Perhaps the most easily recognizable style is that of Paul Morphy. It consists of rapid development in an open position, with the goal of overwhelming the opponent through superior piece activity, in a situation in which Morphy typically has more troops in the field than the opponent. True, defensive technique in Morphy's time was very crude, and the correct responses to gambits were still being worked out. Still, most players would agree that they could recognize Morphy-like play. And this is a key point. Most experienced players could imitate Morphy's style rather well. If someone challenged you to play an opening in his style, you could alter your personal move selection process to heavily weight matters in favor of rapid development, ignoring your opponent's threats to capture small amounts of material along the way.

This leads me to the conclusion that the style element we recognize in the games of a player is a unique method of utilizing the pieces and pawns; one in which we can discern a pattern.

So, for example, Tigran Petrosian was said to have a 'boa-constrictor' style, in which the pieces methodically encircle the enemy forces, restricting their movements in a gradual process until the victim succumbs. The contemporary GM Ulf Andersson delights in very slow-paced maneuvering from a hedge-hog type piece and pawn set-up. Retired GM Boris Spassky, in his prime, had a clear, natural method of developing his pieces and pawns to good squares; one which makes his best games seem so 'natural' that one exclaims "but of course!" when playing over the score.

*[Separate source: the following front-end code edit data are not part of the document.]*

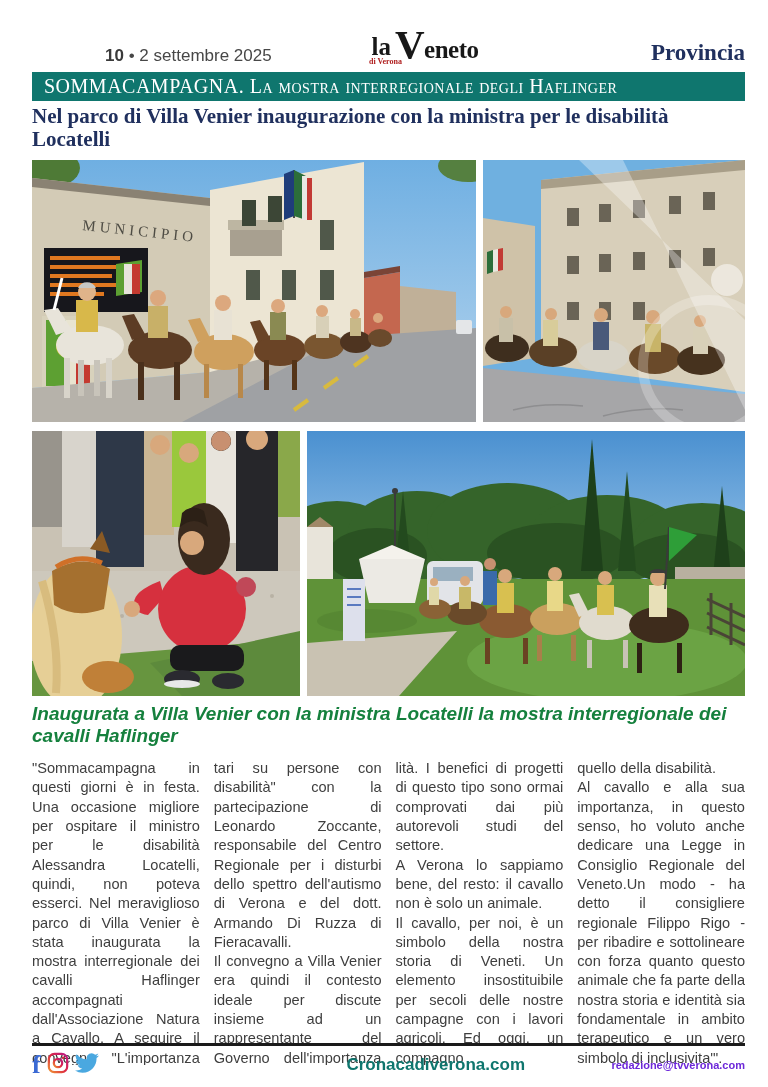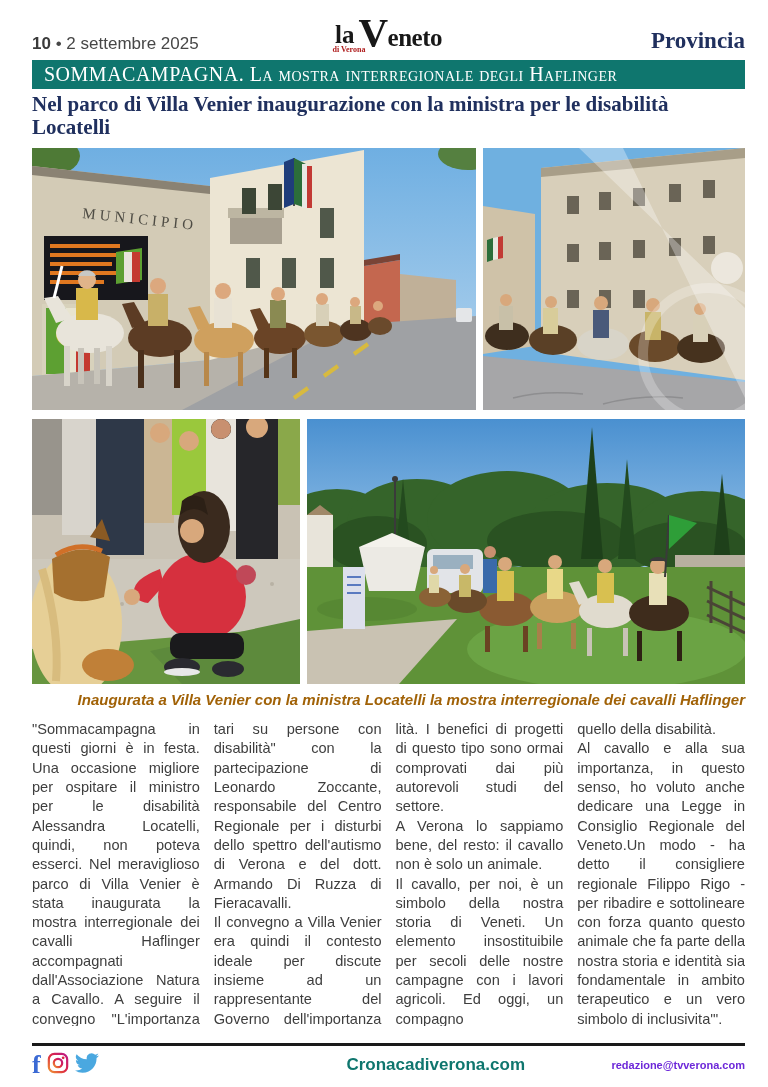"10 • 2 settembre 2025" .header { justify-content: space-between -> flex-end; padding-top: 8px -> 20px }
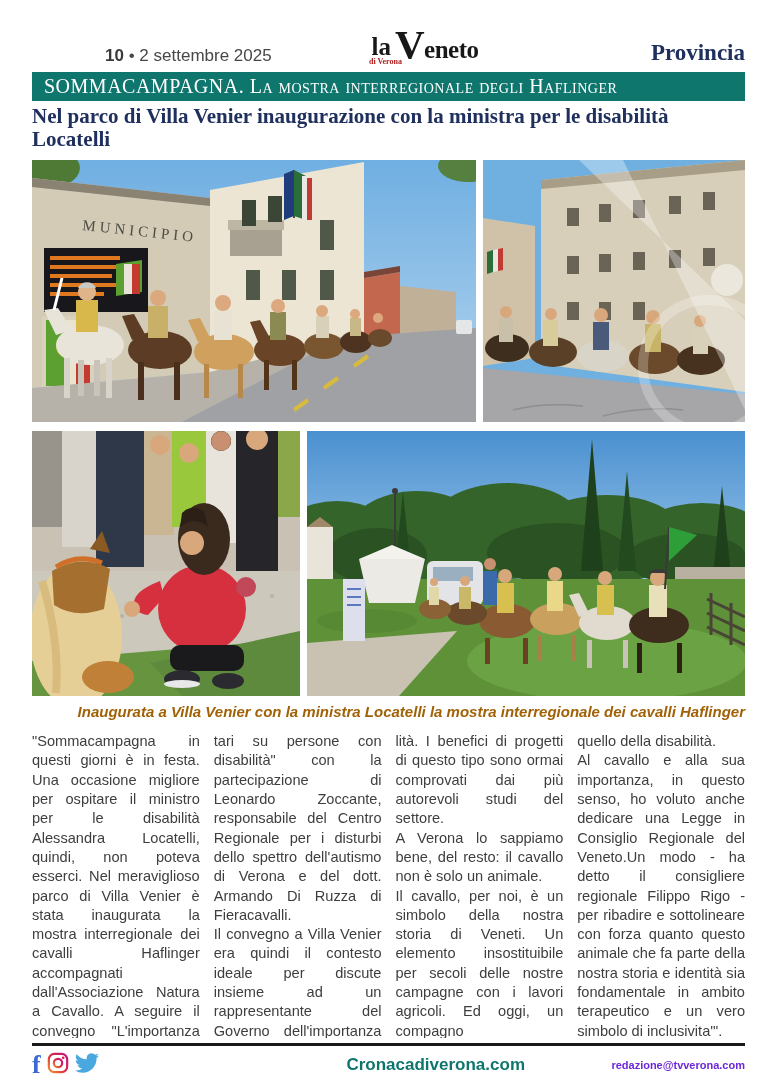"Inaugurata a Villa Venier con" .caption { color: #a16207 -> #15803d; font-size: 15px -> 19px; text-align: right -> left }
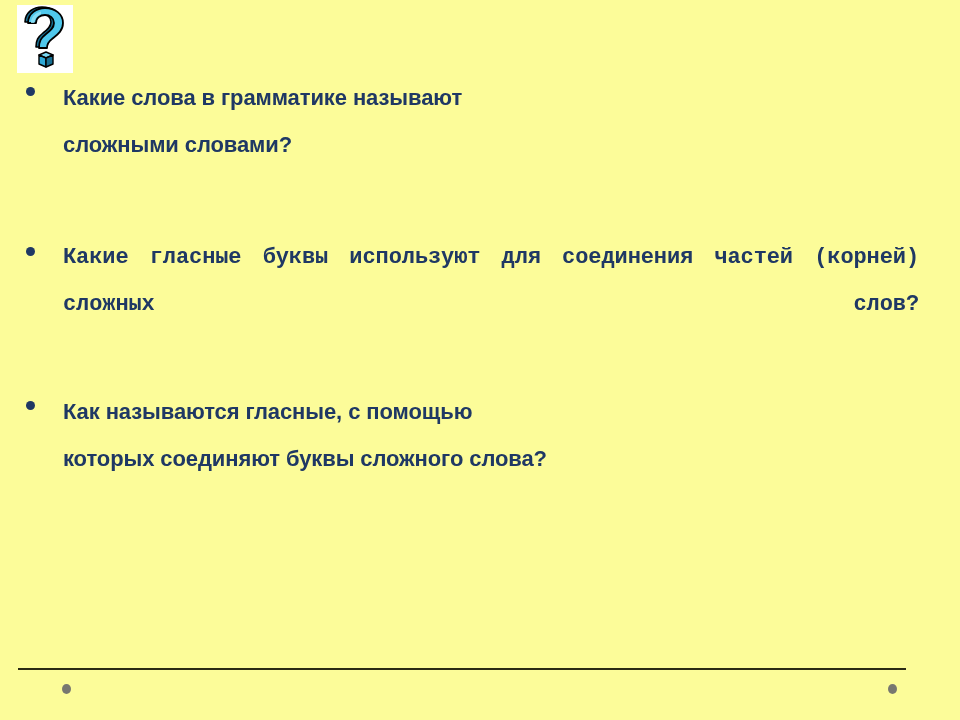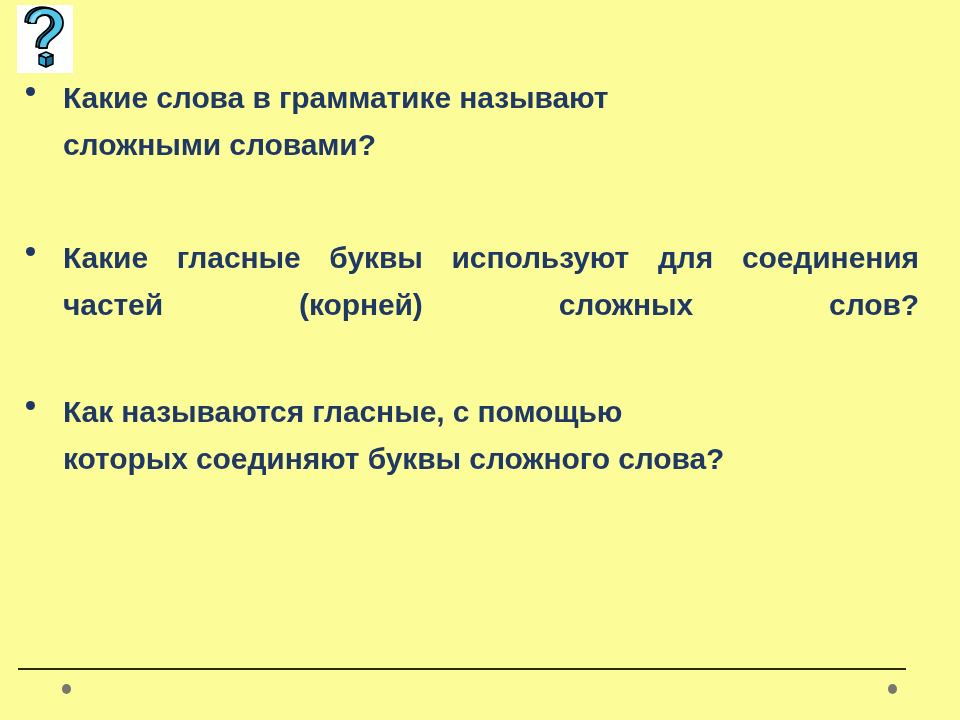"Какие слова в грамматике называют" .bullet-text { font-size: 30px -> 22px }
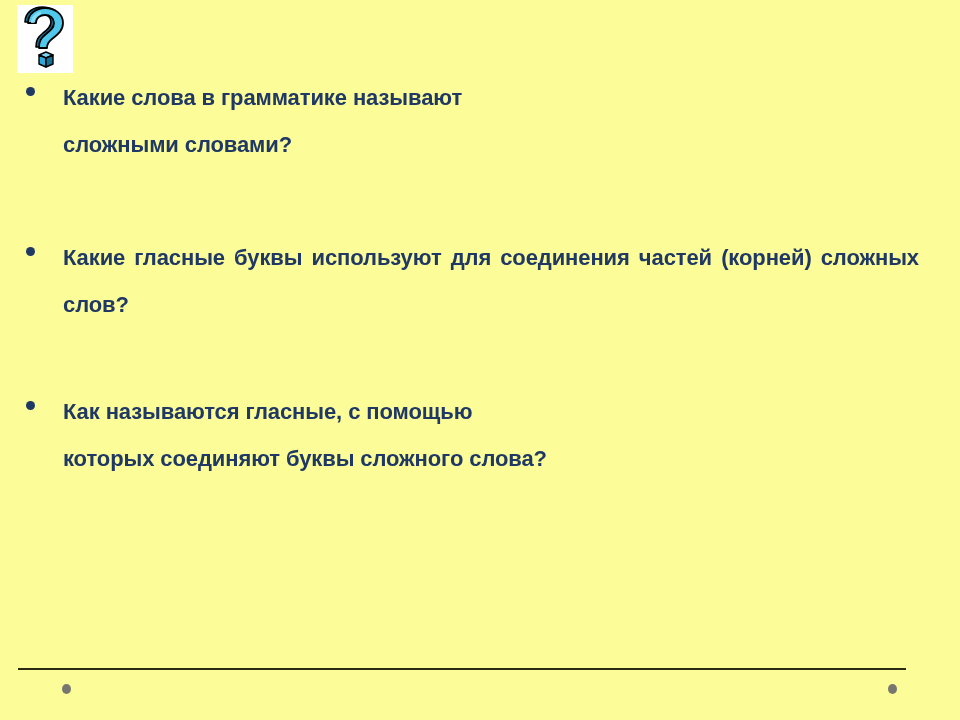"Какие гласные буквы используют для" .b2 { font-family: none -> Liberation Mono, monospace }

At the turn of the century, GM Tchigorin exhibited a marked preference for Knights over Bishops, and, a few years later, Tarrasch warned us "Knights before Bishops," and didn't mind an isolated d-pawn.. But these are not defining elements of chess style. Rather, they are "rules of thumb" to aid players in the move selection process. Nimzovich, with his prophylaxis theory, tended to cluster his pieces and pawns towards the center, but, again, this is a general guide to a method of play, not a style. I submit that most players would have extreme difficulty in stating whether a game score, known to be from one of these last three players, belonged to one or the other.

This is to say, then, that the concept of chess style is only very vaguely defined. Clearly, most players play in a variety of styles, depending on the situation. R. J. Fischer and Em. Lasker are two that come quickly to mind in this context. A player known to have the absence of a recognizable style was Samuel Reshevsky. Arguably, the same could be said of A. Alekhine, and many other famous players as well.

Kasparov complained that Deep Blue had been tuned especially to play against him. Does this mean that someone, somehow, made a deep (pardon the word choice) study of GK's style, and determined a counter-style that would best challenge him? I think it more likely (I make this statement unsupported by any factual data) that the analysts adjusted some tuning coefficients (weights of various positional and material factors) known to have caused selection of inferior moves the first time around. This, it could be argued, causes Deep Blue to have a style of play. Indeed, for some years it was a given fact that computers were very materialistic, and this meets my criteria as a recognizable style of play. However, Deep Blue is far past the point of mere materialism. If the world's best computer programs have a recognizable style of play, I cannot detect it.

What conclusions can we draw from all this? My conclusion is that there is but a single element involved in chess style: a unique, recognizable method of utilizing the pieces and pawns. This principle is less than satisfactory, because it is rather vague. But isn't that the case in matters of chess style? In the words of numberless annotators across the years, "more investigation is needed."